• [What you are asked to do]: Range to reproduce from the entries below: the line with "(191, 207) none", the line with "[56,658,308,674] [deflate|webp|jpeg|jpeg2000] ->", and every line in between. Give them exactly and give nothing else.

• [Material for the task]:
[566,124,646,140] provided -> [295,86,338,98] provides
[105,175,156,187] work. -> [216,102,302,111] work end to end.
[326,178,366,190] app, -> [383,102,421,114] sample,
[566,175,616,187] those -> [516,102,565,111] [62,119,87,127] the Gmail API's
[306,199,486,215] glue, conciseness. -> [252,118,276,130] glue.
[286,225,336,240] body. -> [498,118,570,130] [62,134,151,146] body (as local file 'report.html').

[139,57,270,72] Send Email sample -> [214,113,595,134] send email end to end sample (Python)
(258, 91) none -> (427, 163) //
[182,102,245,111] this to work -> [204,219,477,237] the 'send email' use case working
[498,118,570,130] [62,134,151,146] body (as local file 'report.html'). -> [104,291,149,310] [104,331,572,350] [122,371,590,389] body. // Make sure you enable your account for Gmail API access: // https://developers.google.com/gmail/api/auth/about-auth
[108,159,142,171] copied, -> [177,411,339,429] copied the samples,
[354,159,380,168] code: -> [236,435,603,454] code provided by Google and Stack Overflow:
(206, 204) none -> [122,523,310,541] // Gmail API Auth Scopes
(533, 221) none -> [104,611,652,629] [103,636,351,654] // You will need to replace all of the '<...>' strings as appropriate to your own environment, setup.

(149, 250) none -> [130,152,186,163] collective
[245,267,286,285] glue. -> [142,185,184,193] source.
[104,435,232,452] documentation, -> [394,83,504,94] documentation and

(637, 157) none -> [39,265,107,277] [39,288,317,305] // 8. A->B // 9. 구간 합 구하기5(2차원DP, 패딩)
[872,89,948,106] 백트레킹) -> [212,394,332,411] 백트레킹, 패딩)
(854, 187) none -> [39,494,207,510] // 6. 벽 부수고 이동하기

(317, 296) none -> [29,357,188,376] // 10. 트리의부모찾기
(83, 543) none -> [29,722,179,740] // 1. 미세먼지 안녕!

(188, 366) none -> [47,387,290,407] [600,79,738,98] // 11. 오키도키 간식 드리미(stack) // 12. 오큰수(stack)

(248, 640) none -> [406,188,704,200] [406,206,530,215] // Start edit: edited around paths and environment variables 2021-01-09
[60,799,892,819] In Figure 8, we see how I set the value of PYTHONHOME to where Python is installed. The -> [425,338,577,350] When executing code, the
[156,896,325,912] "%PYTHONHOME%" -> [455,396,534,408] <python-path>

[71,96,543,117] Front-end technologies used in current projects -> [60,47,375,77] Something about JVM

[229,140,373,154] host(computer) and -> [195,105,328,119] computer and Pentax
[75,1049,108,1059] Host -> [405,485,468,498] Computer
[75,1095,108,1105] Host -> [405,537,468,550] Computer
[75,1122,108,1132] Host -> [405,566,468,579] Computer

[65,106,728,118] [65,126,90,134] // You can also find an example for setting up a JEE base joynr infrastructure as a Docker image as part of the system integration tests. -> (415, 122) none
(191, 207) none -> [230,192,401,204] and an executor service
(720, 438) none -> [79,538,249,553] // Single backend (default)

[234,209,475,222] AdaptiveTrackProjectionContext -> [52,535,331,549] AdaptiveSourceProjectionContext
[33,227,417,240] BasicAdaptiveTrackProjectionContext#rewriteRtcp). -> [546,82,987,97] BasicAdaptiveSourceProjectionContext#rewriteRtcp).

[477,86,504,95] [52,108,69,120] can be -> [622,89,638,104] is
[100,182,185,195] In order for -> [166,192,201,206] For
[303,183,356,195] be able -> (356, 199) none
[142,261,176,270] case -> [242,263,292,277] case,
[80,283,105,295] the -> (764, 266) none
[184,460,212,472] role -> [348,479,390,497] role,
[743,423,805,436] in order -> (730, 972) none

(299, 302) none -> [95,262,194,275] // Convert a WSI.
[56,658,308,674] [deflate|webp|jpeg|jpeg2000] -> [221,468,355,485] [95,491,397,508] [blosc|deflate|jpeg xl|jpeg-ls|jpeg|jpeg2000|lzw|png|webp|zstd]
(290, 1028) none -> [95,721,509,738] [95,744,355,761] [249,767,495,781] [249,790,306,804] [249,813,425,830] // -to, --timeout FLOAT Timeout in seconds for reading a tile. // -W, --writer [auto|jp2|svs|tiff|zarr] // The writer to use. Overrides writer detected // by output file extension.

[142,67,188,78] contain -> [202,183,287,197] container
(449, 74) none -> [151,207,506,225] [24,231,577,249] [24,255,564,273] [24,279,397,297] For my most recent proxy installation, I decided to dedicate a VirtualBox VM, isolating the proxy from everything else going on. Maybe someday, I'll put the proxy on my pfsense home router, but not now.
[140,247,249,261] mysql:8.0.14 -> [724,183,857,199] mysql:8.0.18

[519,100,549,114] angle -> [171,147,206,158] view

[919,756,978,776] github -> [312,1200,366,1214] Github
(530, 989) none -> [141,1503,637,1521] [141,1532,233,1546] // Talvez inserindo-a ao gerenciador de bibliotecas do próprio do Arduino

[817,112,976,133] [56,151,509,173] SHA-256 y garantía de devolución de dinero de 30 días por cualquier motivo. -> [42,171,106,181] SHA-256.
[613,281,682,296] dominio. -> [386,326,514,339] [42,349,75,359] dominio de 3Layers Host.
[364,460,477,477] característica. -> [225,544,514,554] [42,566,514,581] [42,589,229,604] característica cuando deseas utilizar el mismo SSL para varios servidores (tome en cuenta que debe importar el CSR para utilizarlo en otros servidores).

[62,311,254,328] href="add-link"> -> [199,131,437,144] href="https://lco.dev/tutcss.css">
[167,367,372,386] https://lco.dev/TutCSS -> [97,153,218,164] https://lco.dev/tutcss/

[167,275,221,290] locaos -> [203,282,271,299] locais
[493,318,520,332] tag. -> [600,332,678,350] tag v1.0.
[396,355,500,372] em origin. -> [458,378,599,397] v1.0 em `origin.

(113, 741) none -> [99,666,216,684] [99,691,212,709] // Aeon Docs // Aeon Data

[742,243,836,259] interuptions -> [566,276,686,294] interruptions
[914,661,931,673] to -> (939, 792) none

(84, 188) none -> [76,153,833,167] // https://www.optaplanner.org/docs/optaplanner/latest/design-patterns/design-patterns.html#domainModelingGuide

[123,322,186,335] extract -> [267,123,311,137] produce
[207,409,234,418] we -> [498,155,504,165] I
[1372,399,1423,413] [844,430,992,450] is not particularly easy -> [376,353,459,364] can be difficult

• [Solution]:
(191, 207) none -> [230,192,401,204] and an executor service
(720, 438) none -> [79,538,249,553] // Single backend (default)

[234,209,475,222] AdaptiveTrackProjectionContext -> [52,535,331,549] AdaptiveSourceProjectionContext
[33,227,417,240] BasicAdaptiveTrackProjectionContext#rewriteRtcp). -> [546,82,987,97] BasicAdaptiveSourceProjectionContext#rewriteRtcp).

[477,86,504,95] [52,108,69,120] can be -> [622,89,638,104] is
[100,182,185,195] In order for -> [166,192,201,206] For
[303,183,356,195] be able -> (356, 199) none
[142,261,176,270] case -> [242,263,292,277] case,
[80,283,105,295] the -> (764, 266) none
[184,460,212,472] role -> [348,479,390,497] role,
[743,423,805,436] in order -> (730, 972) none

(299, 302) none -> [95,262,194,275] // Convert a WSI.
[56,658,308,674] [deflate|webp|jpeg|jpeg2000] -> [221,468,355,485] [95,491,397,508] [blosc|deflate|jpeg xl|jpeg-ls|jpeg|jpeg2000|lzw|png|webp|zstd]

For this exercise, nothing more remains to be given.